Editors Note: The following article appeared unfinished in the 2009 Concealed Carry Handguns annual. As a courtesy to our loyal readers, we have chosen to make the full article available online.
Carrying a lethal weapon in public confers a grave power that carries with it great responsibilities. Those who lawfully engage in the practice realize that. Those who are considering “carrying” need to know what those experienced people know.
If You Carry, Always Carry
The criminal is the actor, and the armed citizen is the reactor. The typical violent criminal arms himself only when he intends to do something with it. He picks the time and place of the assault, and initiates the attack. Therefore, he doesn’t need to worry about self-defense.

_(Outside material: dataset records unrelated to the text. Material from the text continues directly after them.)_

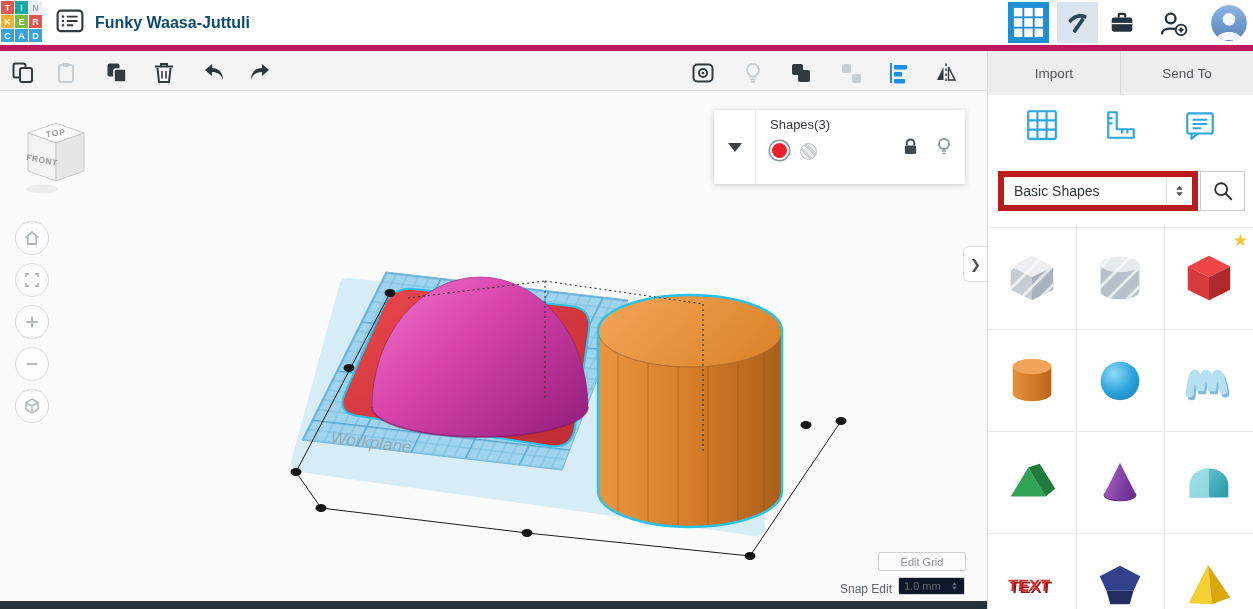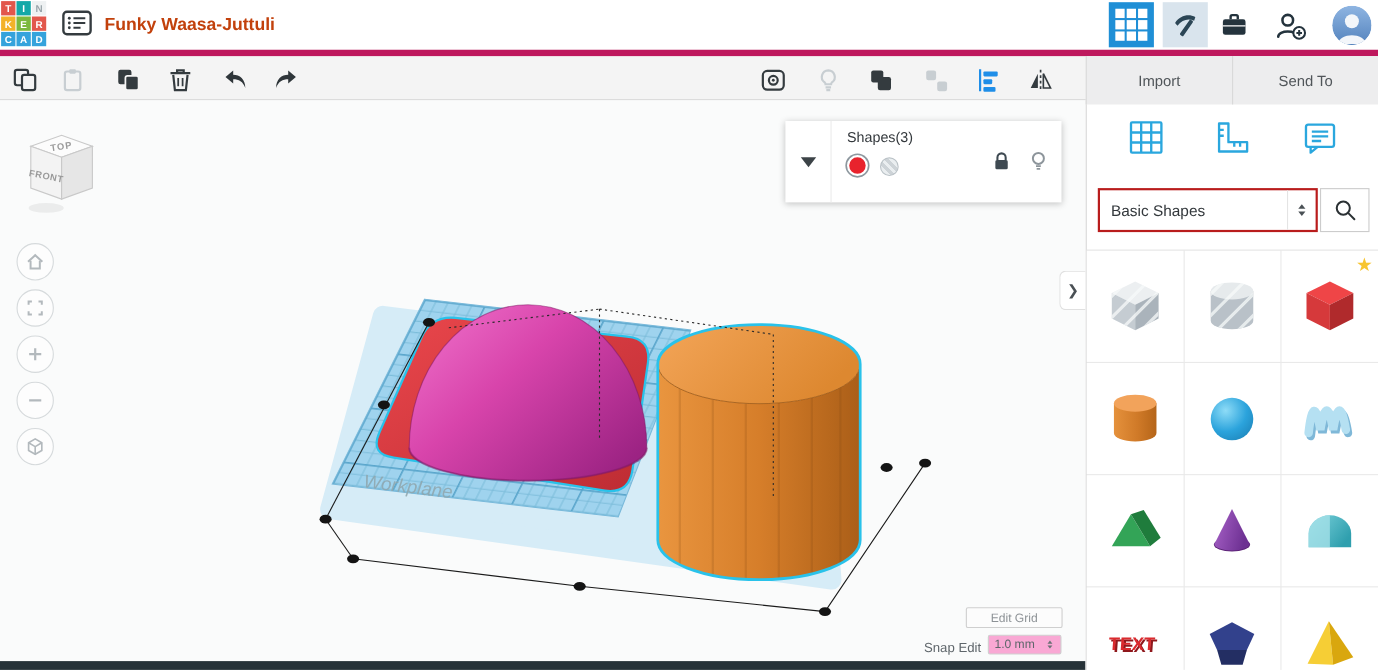--- a/index.html
+++ b/index.html
@@ -16,7 +16,7 @@
   .t3{background:#f3b229}.t4{background:#7cb93e}.t5{background:#e2574c}
   .t6{background:#35a3dc}.t7{background:#35a3dc}.t8{background:#35a3dc}
   .doc-btn{position:absolute;left:56px;top:9px;width:28px;height:26px;cursor:pointer}
-  .title{position:absolute;left:95px;top:0;height:45px;line-height:45px;font-size:16px;font-weight:bold;color:#c2410c}
+  .title{position:absolute;left:95px;top:0;height:45px;line-height:45px;font-size:16px;font-weight:bold;color:#0c4a6e}
   .tb-right-btn{position:absolute;top:2px;width:41px;height:41px;display:flex;align-items:center;justify-content:center;cursor:pointer}
   .grid-btn{left:1008px;background:#1f8fd6}
   .pick-btn{left:1057px;background:#d9e4ed}

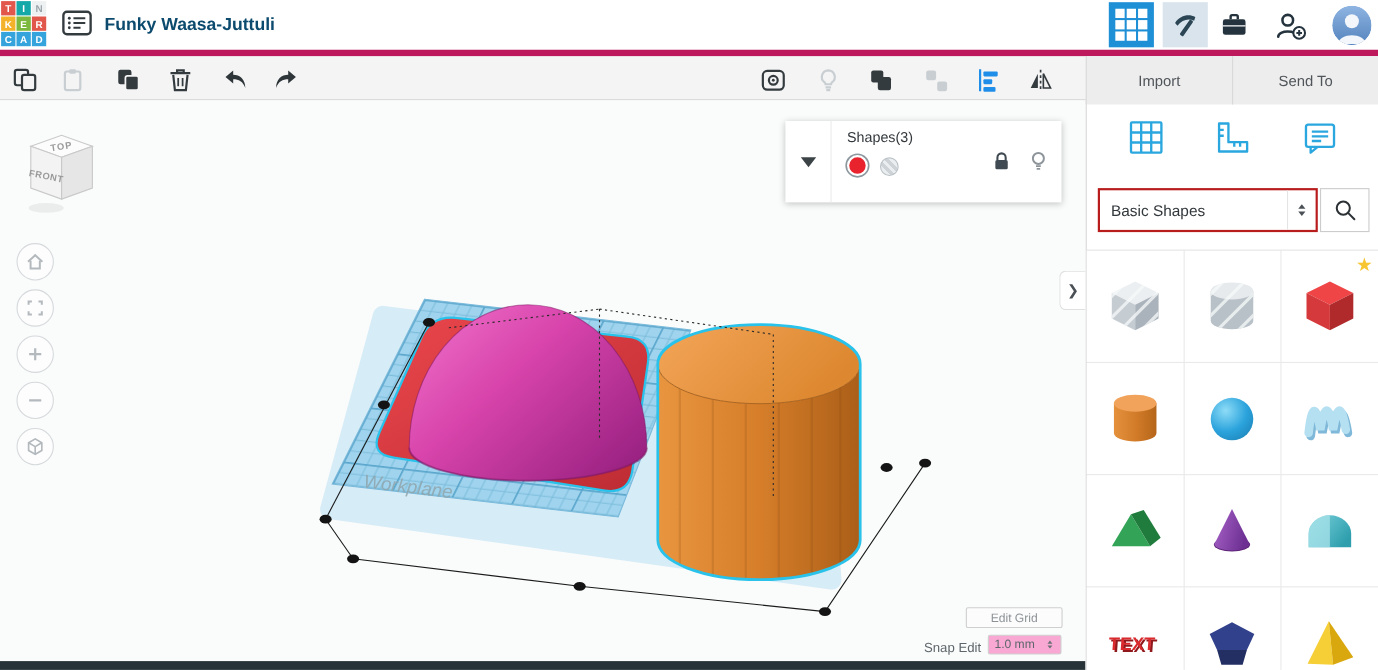--- a/index.html
+++ b/index.html
@@ -56,7 +56,7 @@
   .rp-icons{position:absolute;left:0;top:0;width:100%;height:72px;display:flex;align-items:center;justify-content:space-around;padding:0 14px}
   .rp-icons .ic{cursor:pointer}
   .cat-row{position:absolute;left:10px;top:80px;right:8px;height:40px;display:flex}
-  .catselect{width:201px;height:40px;border:2px solid #b91c1c;background:#fff;display:flex;align-items:center;cursor:pointer}
+  .catselect{width:201px;height:40px;border:6px solid #b91c1c;background:#fff;display:flex;align-items:center;cursor:pointer}
   .catselect .lbl{flex:1;padding-left:10px;font-size:14px;color:#33383c}
   .catselect .spin{width:26px;height:100%;border-left:1px solid #e4e4e4;display:flex;align-items:center;justify-content:center}
   .searchbox{width:45px;height:40px;margin-left:2px;border:1px solid #ccc;background:#fff;display:flex;align-items:center;justify-content:center;cursor:pointer}

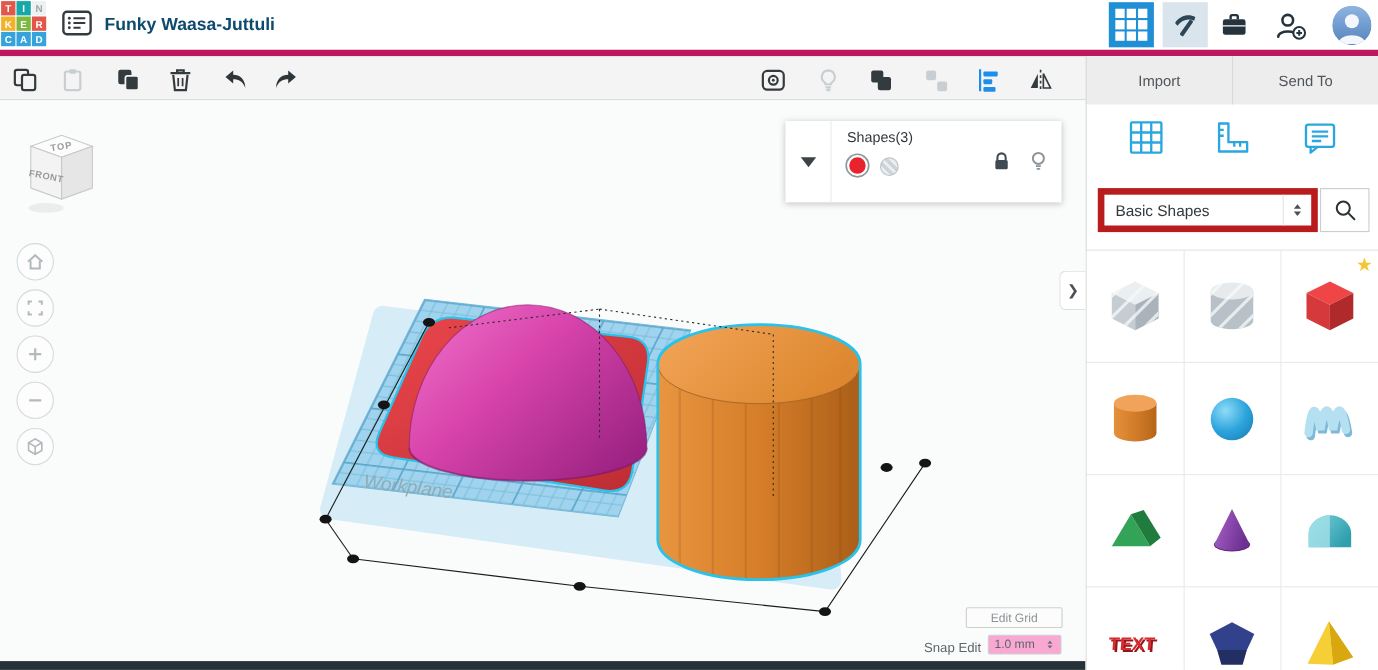--- a/index.html
+++ b/index.html
@@ -38,7 +38,7 @@
   .darkstrip{position:absolute;left:0;top:510px;width:987px;height:8px;background:#263238}
   .editgrid{position:absolute;left:878px;top:461px;width:88px;height:19px;border:1px solid #cfcfcf;border-radius:2px;background:#fcfcfc;font-size:11px;color:#8d9296;display:flex;align-items:center;justify-content:center;cursor:pointer}
   .snaplabel{position:absolute;left:826px;top:491px;width:66px;font-size:12px;color:#5f666b;text-align:right}
-  .snapdrop{position:absolute;left:898px;top:486px;width:67px;height:18px;border:1px solid #cfcfcf;background:#f9a8d4;border-radius:2px;display:flex;align-items:center;justify-content:space-between;padding:0 5px;font-size:11px;color:#5f666b;cursor:pointer}
+  .snapdrop{position:absolute;left:898px;top:486px;width:67px;height:18px;border:1px solid #cfcfcf;background:#0f172a;border-radius:2px;display:flex;align-items:center;justify-content:space-between;padding:0 5px;font-size:11px;color:#5f666b;cursor:pointer}
   .collapse{position:absolute;left:963px;top:246px;width:24px;height:36px;background:#fff;border:1px solid #e0e0e0;border-right:none;border-radius:6px 0 0 6px;display:flex;align-items:center;justify-content:center;font-family:"DejaVu Sans",sans-serif;font-size:13px;color:#4a5055;cursor:pointer}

The armed citizen, the intended victim, does not know when or where that attack will come. Therefore, he or she must be constantly prepared and constantly vigilant. The “pistol-packer” learns to pick a comfortable holster and an appropriately sized handgun, and “dress around the firearm.” After a few days, or a few weeks, it becomes second nature to wear it.
When the defender does not know when the attack will come, the only reasonable expectation of safety lies in being always armed.

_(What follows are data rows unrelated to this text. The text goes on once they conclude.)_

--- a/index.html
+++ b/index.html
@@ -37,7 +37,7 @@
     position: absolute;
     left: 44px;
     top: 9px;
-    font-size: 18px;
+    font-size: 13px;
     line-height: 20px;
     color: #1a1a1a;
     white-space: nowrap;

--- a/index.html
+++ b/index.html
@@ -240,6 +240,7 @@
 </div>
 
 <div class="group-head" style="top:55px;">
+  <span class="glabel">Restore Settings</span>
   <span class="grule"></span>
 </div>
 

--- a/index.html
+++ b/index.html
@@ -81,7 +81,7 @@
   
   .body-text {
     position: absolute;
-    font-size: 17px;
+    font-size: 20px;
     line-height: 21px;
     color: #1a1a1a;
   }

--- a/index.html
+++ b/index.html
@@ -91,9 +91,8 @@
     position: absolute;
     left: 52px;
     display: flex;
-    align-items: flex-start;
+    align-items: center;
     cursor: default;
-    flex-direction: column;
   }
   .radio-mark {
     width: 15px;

Don’t Carry If You Aren’t Prepared To Use It
There is a great irony that attaches to the defensive firearm. When you analyze a great many defensive gun usages (DGUs) you discover that the great majority of the time, the protection weapon does its job with no blood being shed. Usually, the offender who is confronted with the prospect of being shot in self-defense either breaks off and runs or surrenders at gunpoint.
Its most important asset turns out to be its power to deter. The irony comes from the fact that its power to deter is drawn directly from its power to kill.
Understand that criminals do not fear guns. They are, after all, an armed subculture themselves. What they fear is the resolutely armed man or woman who points that gun at them. Criminals are predators, and their stock in trade is their ability to read people and recognize victims. They are very, very good at reading “body language” and determining another’s intent to fight, or lack thereof. In short, you’re not likely to bluff them.
If you carry a gun, you must be absolutely certain that you can use deadly force. The person who is hesitant or unwilling to do so will, in the moment of truth, communicate that vacillation to the hardened criminal they are attempting to hold at gunpoint. In such a case, it is quite likely that the offender will jump them, disarm them, and use the hesitant defenders’ own weapons against them.
If, however, that same criminal realizes that he is facing a resolute person who will, in fact, shoot him if he takes one more transgressive step, he is most unlikely to take that step.
The irony: The person who is prepared to kill if he or she must, is the person who is least likely to have to do so.
Don’t Let The Gun Make You Reckless
Circa 1970, armed citizen Richard Davis invented the Second Chance vest, concealable body armor that for the first time could be worn constantly on duty, under the uniform, by any police officer. Some alarmists speculated that “being made bulletproof” would cause cops to become reckless. Those fears turned out to be totally unfounded. As any officer who has worn armor can attest, the vest is a constant reminder of danger and, if anything, makes its wearer more cautious.
It is much the same with concealed firearms in the hands of responsible private citizens. People unfamiliar with the practice fear that “the trigger will pull the finger,” and armed citizens will go looking for a chance to exercise their deadly power. This, too, is a largely unfounded belief.
The collective experience of ordinary, law-abiding people who carry guns is that they don’t feel a sudden urge to go into Central Park at three o’clock in the morning and troll for muggers. They learn that being armed, they are held to what the law calls “a higher standard of care” and are expected to avoid situations like traffic arguments that could escalate and, with a deadly weapon present, turn into killing situations.
Like an officer’s body armor, the armed citizen’s gun is a reminder of danger, a symbol of the need for caution. The late, great big game hunter and gun writer Finn Aagard once wrote, “Yet my pistol is more than just security. Like an Orthodox Jewish yarmulke or a Christian cross, it is a symbol of who I am, what I believe, and the moral standards by which I live.”
Get The License!
You’ll hear some absolutists say, “No government has the right to permit me to carry a gun! I don’t need no stinking permit! The Second Amendment is my license to carry!”
That is the sound of someone asking to go to jail. Like it or not, the laws of the land require, in 46 of the 50 states, a license to carry. In two states, there is no legal provision for the ordinary citizen to carry at all. Realize that things are not as we wish they were; things are as they are. If things were as we wish they would be, we wouldn’t need to carry guns at all.
If you are diligent about studying carry license reciprocity, and about seeking non-resident carry permits in states that don’t have reciprocity, you can become legal to carry in some forty or more states. It can get expensive, and it can get tiresome. However, allowing yourself to be made into a felon and being ramrodded through the courts is much more expensive and far more tiresome.
Bottom line: if you carry, make sure you carry legally.